### TASK DIRECTIONS
Whenever a line in the data holds the string "Chefs", copy that line.

### INPUT RECORDS
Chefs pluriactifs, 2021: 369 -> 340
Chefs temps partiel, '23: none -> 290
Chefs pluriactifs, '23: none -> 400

...

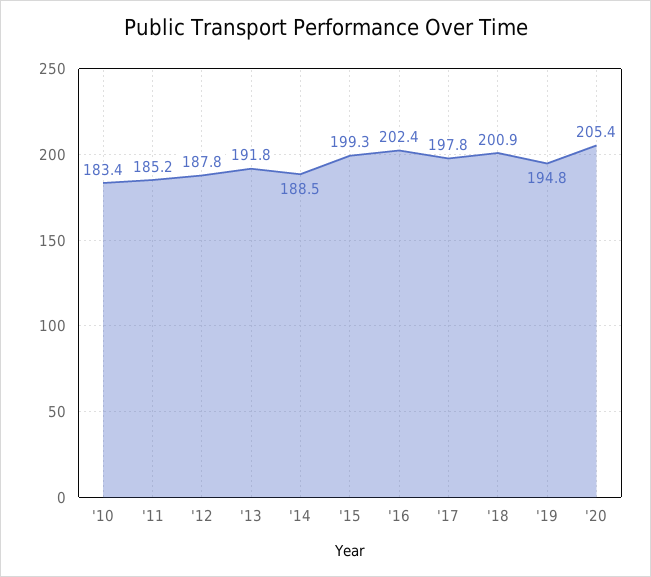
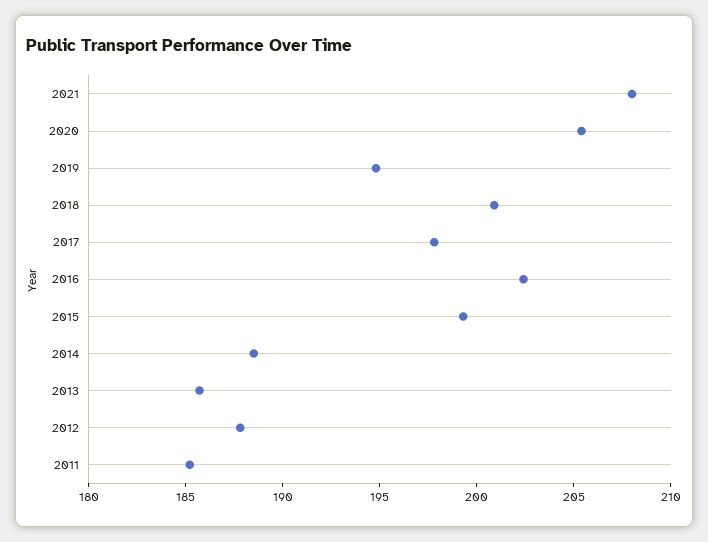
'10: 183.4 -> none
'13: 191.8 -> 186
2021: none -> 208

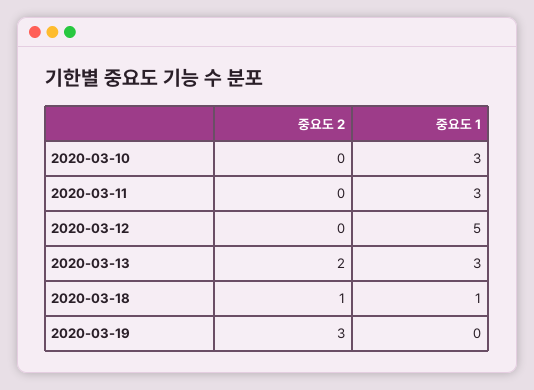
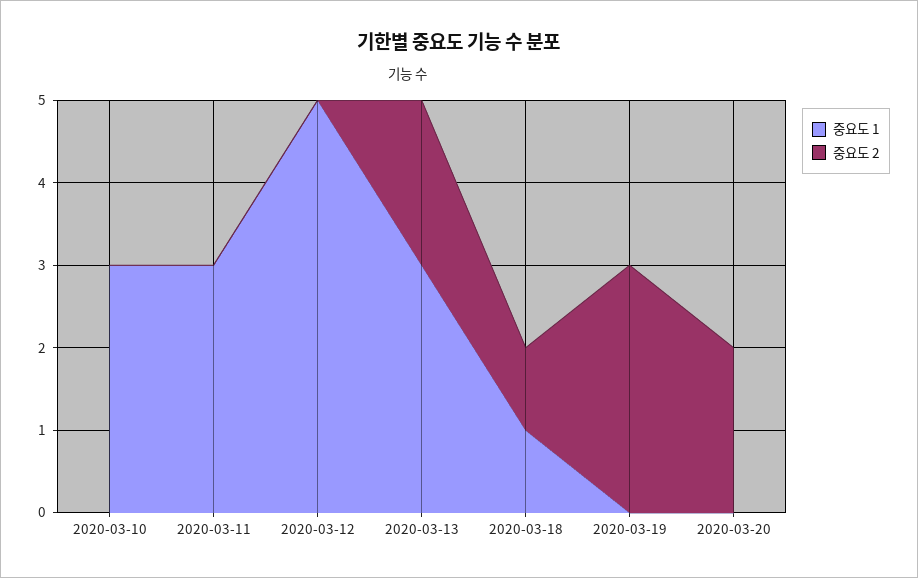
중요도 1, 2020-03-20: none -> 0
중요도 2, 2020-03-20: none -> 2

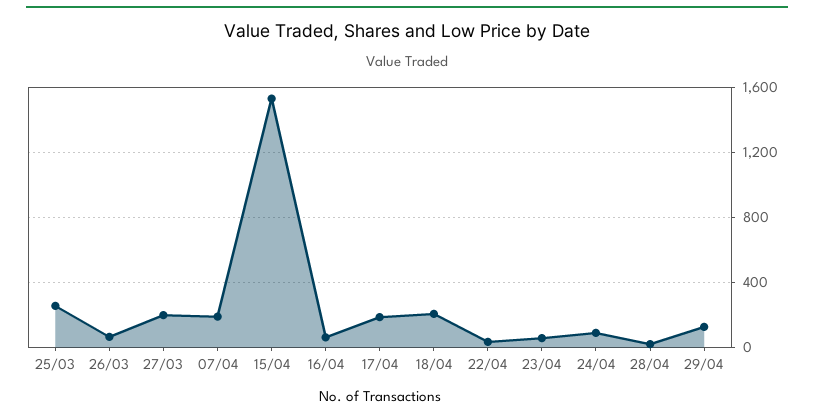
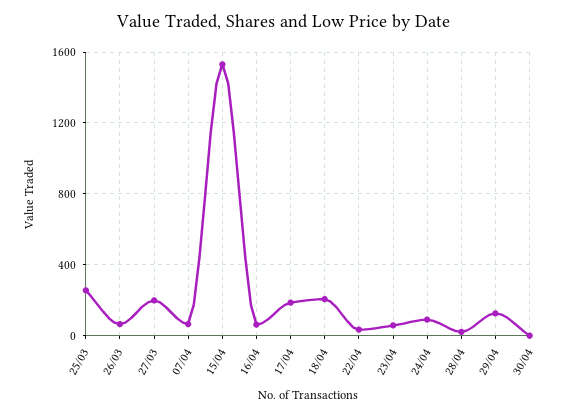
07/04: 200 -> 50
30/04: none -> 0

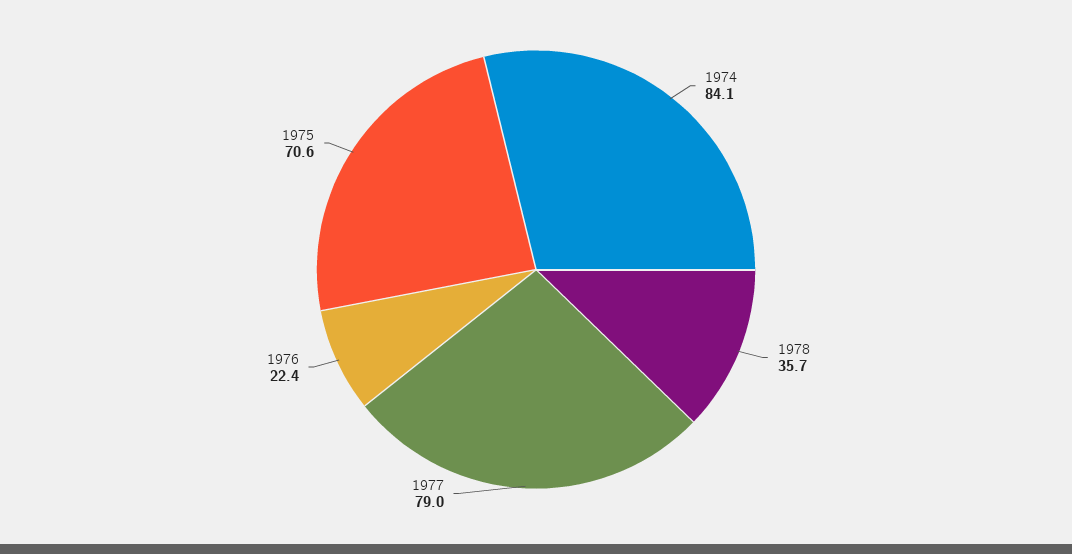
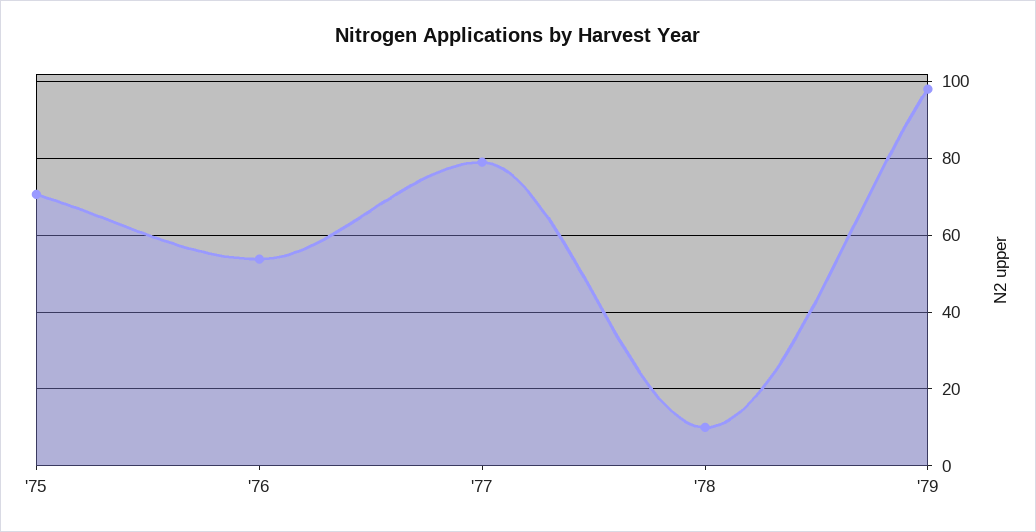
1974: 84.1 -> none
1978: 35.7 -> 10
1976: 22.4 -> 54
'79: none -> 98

### ANSWER AREA
Chefs pluriactifs, 2021: 369 -> 340
Chefs temps partiel, '23: none -> 290
Chefs pluriactifs, '23: none -> 400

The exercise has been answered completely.